Work required =>
Leaving out the images, repeat all the lines below exactly.

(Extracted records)
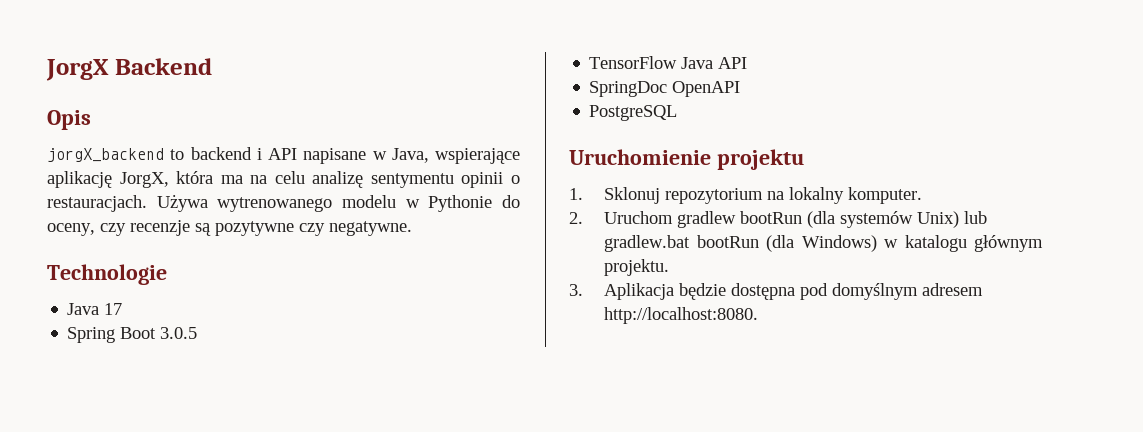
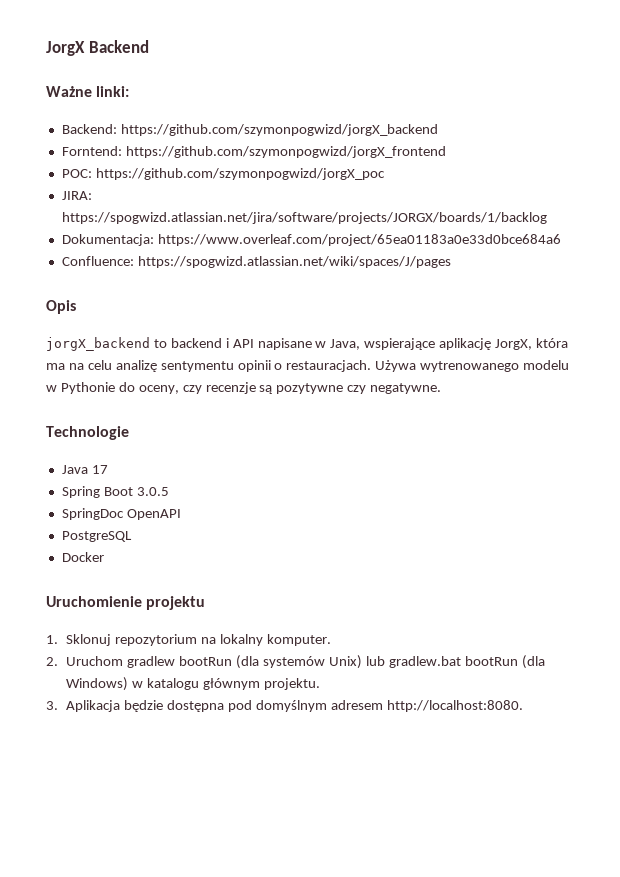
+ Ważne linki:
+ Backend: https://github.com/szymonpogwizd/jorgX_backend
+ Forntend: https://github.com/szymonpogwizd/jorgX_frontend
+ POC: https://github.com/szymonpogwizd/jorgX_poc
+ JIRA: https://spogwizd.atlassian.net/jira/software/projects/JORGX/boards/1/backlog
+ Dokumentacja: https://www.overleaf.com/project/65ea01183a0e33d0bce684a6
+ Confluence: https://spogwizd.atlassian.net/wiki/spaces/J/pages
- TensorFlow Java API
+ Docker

Response =>
+ Ważne linki:
+ Backend: https://github.com/szymonpogwizd/jorgX_backend
+ Forntend: https://github.com/szymonpogwizd/jorgX_frontend
+ POC: https://github.com/szymonpogwizd/jorgX_poc
+ JIRA: https://spogwizd.atlassian.net/jira/software/projects/JORGX/boards/1/backlog
+ Dokumentacja: https://www.overleaf.com/project/65ea01183a0e33d0bce684a6
+ Confluence: https://spogwizd.atlassian.net/wiki/spaces/J/pages
- TensorFlow Java API
+ Docker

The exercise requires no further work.